Forschung + Innovation
Mäuse erkennen Immunsystem von Artgenossen am Geruch

Mäuse erkennen das Immunsystem ihrer Artgenossen am Geruch und wählen möglicherweise auf diesem Weg einen passenden Partner. Das zeigt eine im US-Fachjournal „Science“ (Bd. 306, S.

dpa STUTTGART/WASHINGTON. Mäuse erkennen das Immunsystem ihrer Artgenossen am Geruch und wählen möglicherweise auf diesem Weg einen passenden Partner. Das zeigt eine im US-Fachjournal „Science“ (Bd. 306, S. 1 033) veröffentlichte internationale Untersuchung, an der Stuttgarter und Freiburger Wissenschaftler beteiligt waren.

Sie fanden neue Hinweise, wie Mäuse chemische Botschaften im Urin und anderen Körperflüssigkeiten entschlüsseln. Ähnliche Vorgänge vermuten die Wissenschaftler hinter dem gegenseitigen Beschnüffeln von Hunden.

Die Forschergruppe fand heraus, dass kurze Eiweißmoleküle (Peptide), die eigentlich vom Immunsystem für die Bewertung des Gesundheitszustands von Zellen genutzt werden, von einem Organ in der Nase wahrgenommen werden. Das so genannte Vomeronasalorgan befindet sich bei Mäusen in der Nasenscheidewand und vermittelt Informationen über Geschlecht, sozialen Status und die Individualität anderer Mäuse. Die neue Studie zeigt, dass die Tiere ihre Artgenossen auch über genetische Merkmale unterscheiden.

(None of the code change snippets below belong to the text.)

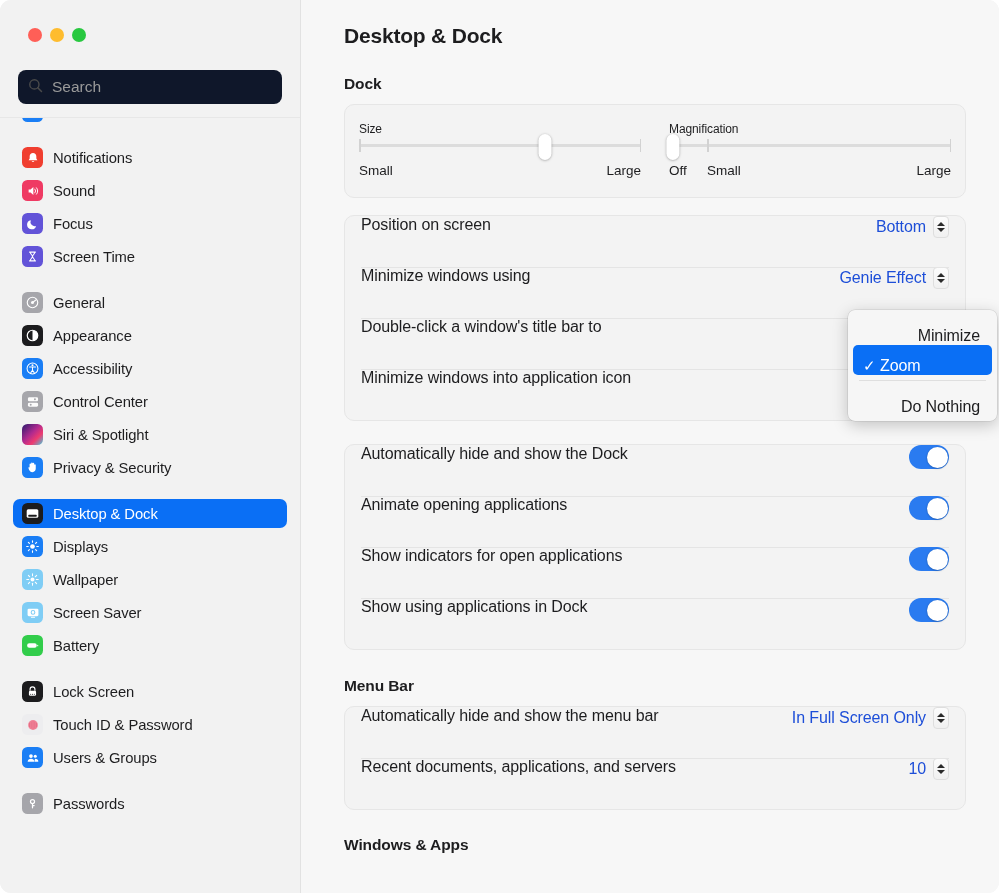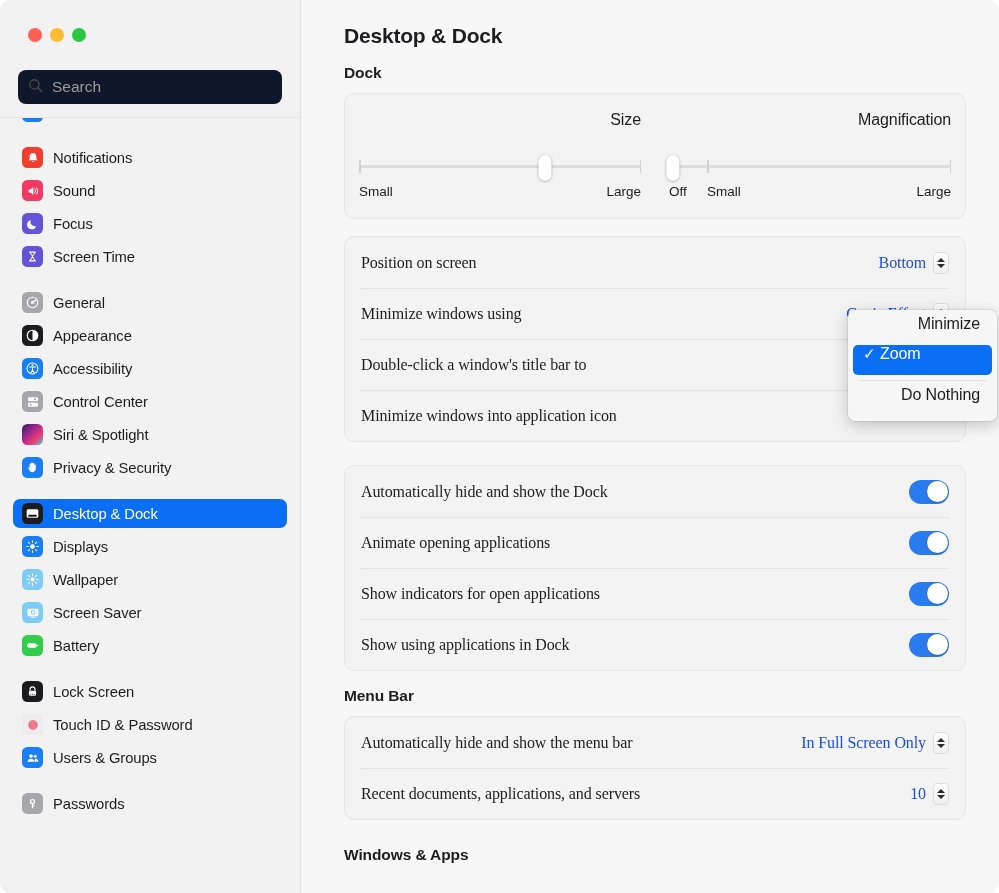"Dock" .section-head { margin-top: 16px -> 27px }
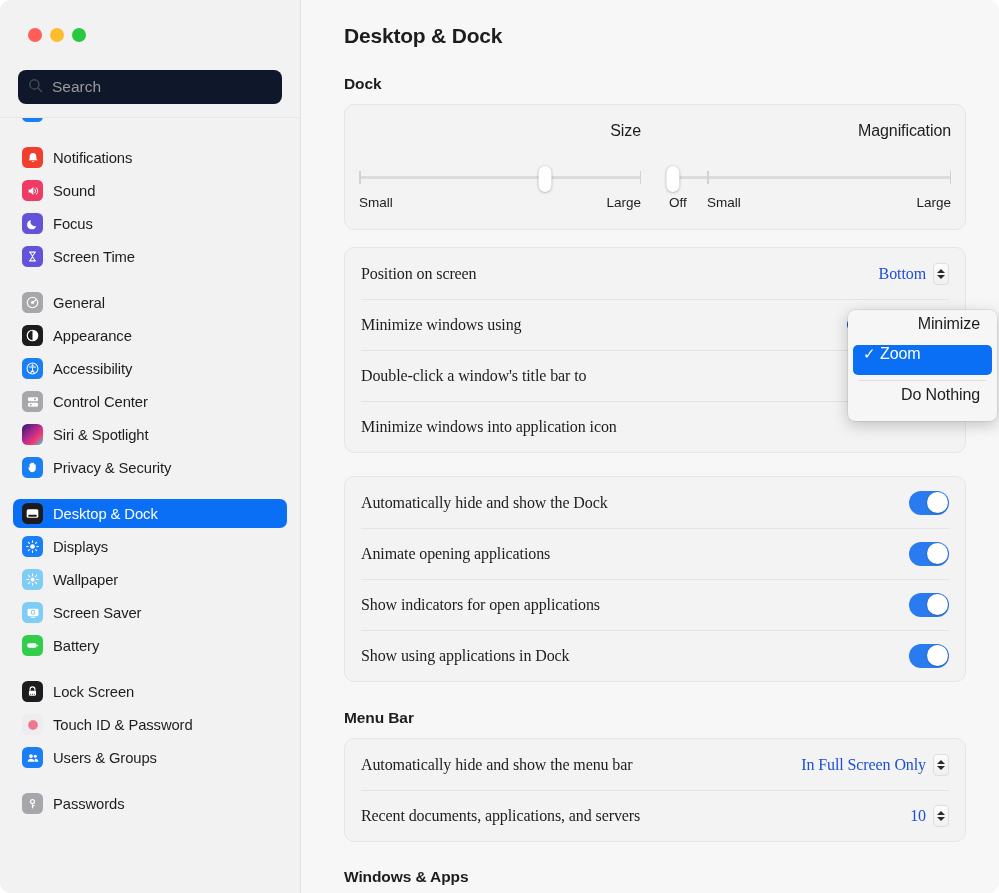"Size" .slider-label { font-size: 16px -> 12px; margin-bottom: 28px -> 0; text-align: right -> none }
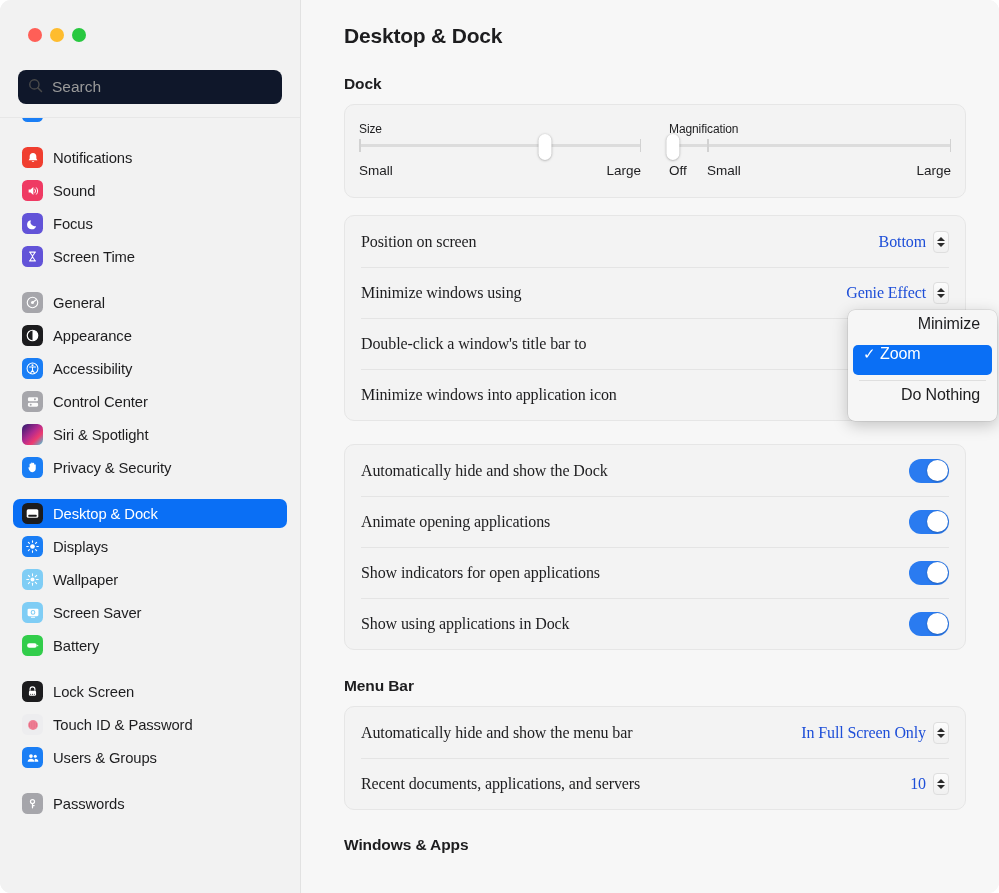"Position on screen" .row { align-items: center -> flex-start; font-family: Liberation Serif, serif -> none }
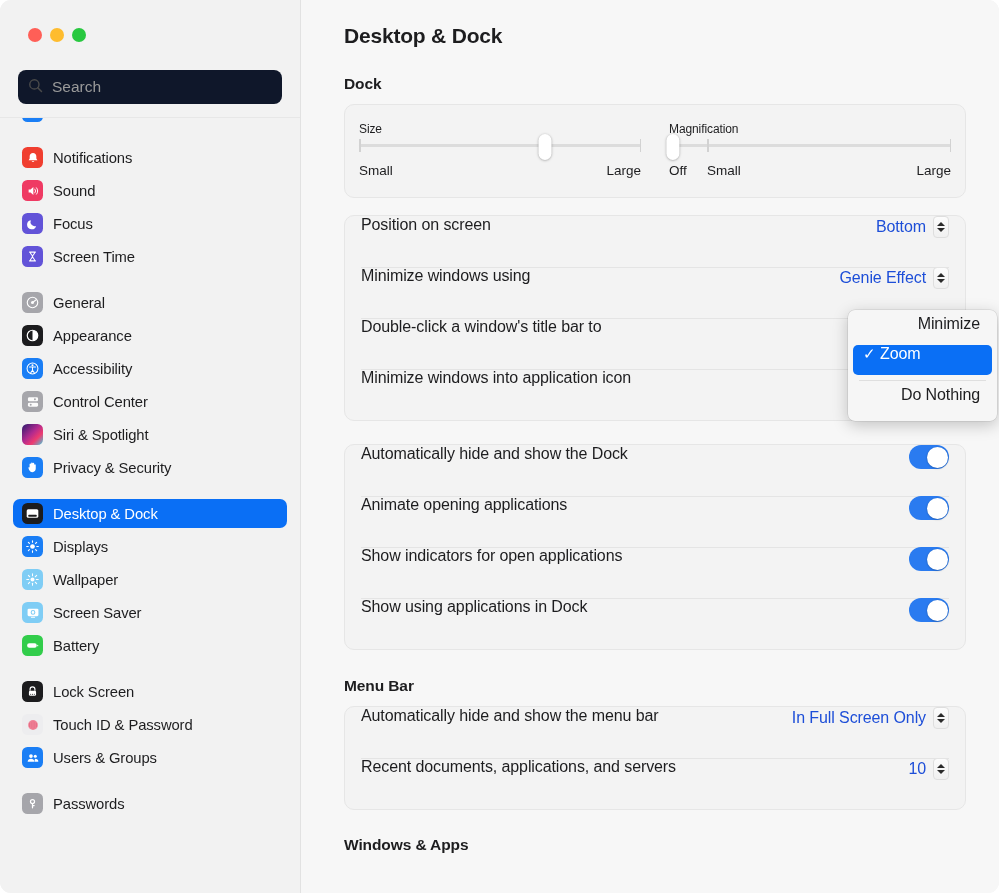"Minimize" .popup-item { align-items: flex-start -> flex-end }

Auf den Menschen sind die Erkenntnisse nach Ansicht der Wissenschaftler nicht ohne weiteres zu übertragen. Zwar hätten auch Menschen ein solches Vomeronasalorgan. Es habe jedoch seine Arbeit im Laufe der Evolution weitgehend eingestellt. Dennoch könnten Moleküle aus dem menschlichen Immunsystems in Körperflüssigkeiten wie beispielsweise im Speichel enthalten sein. Dies wollen die Wissenschaftler künftig erforschen.